* **What you should do**: Write out exactly, please, every line from the beginning of the entries to the line holding "[86,304,171,325] [86,336,143,353] [110,368,181,385]", and no pictures.

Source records
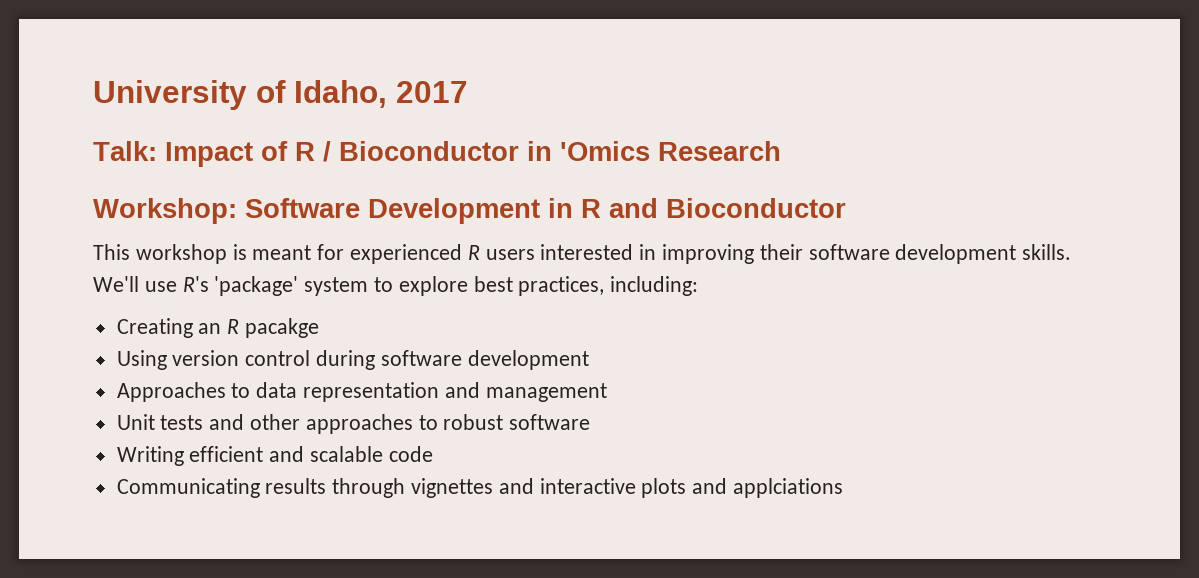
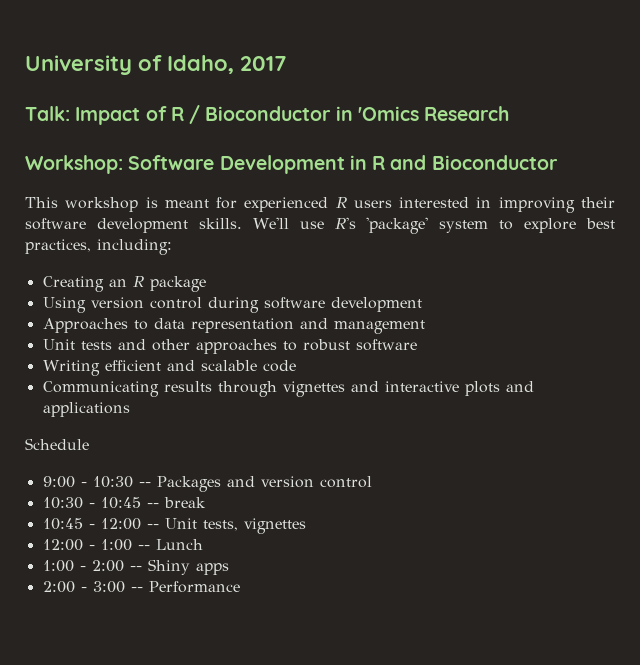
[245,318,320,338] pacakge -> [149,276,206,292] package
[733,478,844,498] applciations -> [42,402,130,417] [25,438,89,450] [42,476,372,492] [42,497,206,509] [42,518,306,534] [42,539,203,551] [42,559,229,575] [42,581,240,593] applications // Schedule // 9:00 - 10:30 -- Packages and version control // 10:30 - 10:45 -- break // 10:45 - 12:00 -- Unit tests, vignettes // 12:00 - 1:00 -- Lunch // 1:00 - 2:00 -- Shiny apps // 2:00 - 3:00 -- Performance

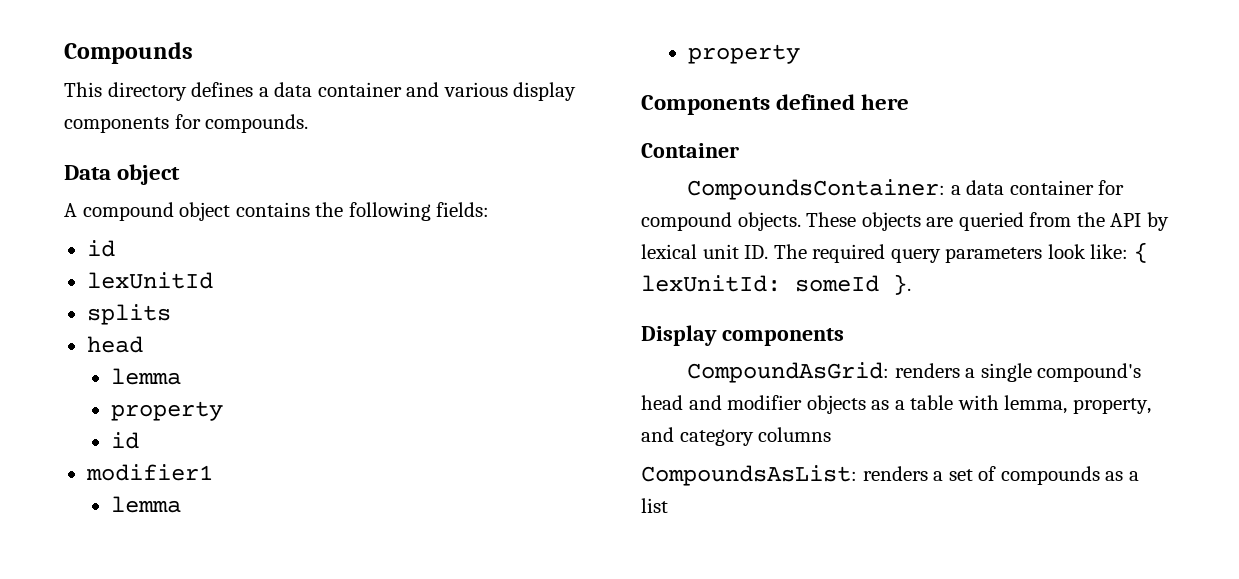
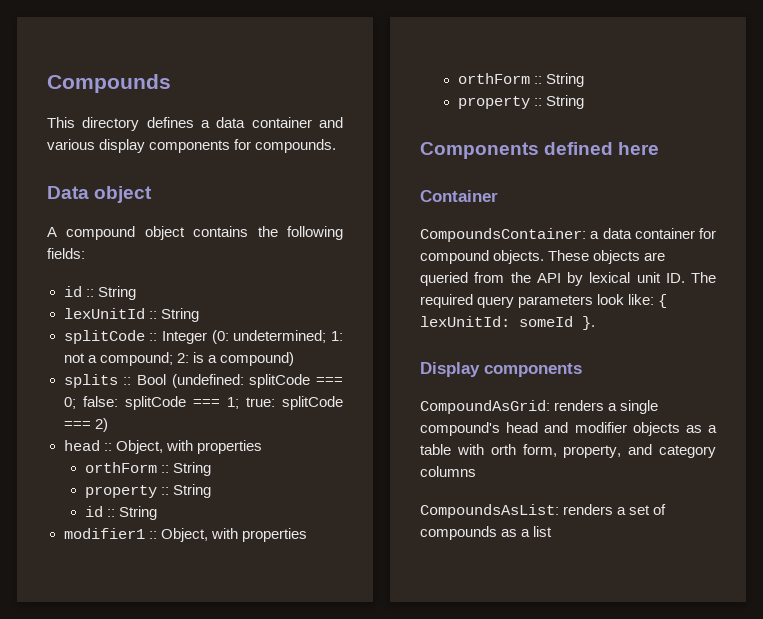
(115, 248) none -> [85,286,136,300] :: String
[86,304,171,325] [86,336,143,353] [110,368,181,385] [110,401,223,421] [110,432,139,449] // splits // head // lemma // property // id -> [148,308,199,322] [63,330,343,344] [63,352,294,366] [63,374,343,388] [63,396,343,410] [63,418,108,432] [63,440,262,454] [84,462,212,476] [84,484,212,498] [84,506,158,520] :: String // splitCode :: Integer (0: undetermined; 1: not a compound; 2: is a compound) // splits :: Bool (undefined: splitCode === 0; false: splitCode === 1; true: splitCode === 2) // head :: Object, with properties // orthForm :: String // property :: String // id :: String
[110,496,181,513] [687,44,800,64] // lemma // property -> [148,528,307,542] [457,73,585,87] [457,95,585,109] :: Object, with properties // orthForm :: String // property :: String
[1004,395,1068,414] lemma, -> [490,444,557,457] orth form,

* **Written solution**:
[245,318,320,338] pacakge -> [149,276,206,292] package
[733,478,844,498] applciations -> [42,402,130,417] [25,438,89,450] [42,476,372,492] [42,497,206,509] [42,518,306,534] [42,539,203,551] [42,559,229,575] [42,581,240,593] applications // Schedule // 9:00 - 10:30 -- Packages and version control // 10:30 - 10:45 -- break // 10:45 - 12:00 -- Unit tests, vignettes // 12:00 - 1:00 -- Lunch // 1:00 - 2:00 -- Shiny apps // 2:00 - 3:00 -- Performance

(115, 248) none -> [85,286,136,300] :: String
[86,304,171,325] [86,336,143,353] [110,368,181,385] [110,401,223,421] [110,432,139,449] // splits // head // lemma // property // id -> [148,308,199,322] [63,330,343,344] [63,352,294,366] [63,374,343,388] [63,396,343,410] [63,418,108,432] [63,440,262,454] [84,462,212,476] [84,484,212,498] [84,506,158,520] :: String // splitCode :: Integer (0: undetermined; 1: not a compound; 2: is a compound) // splits :: Bool (undefined: splitCode === 0; false: splitCode === 1; true: splitCode === 2) // head :: Object, with properties // orthForm :: String // property :: String // id :: String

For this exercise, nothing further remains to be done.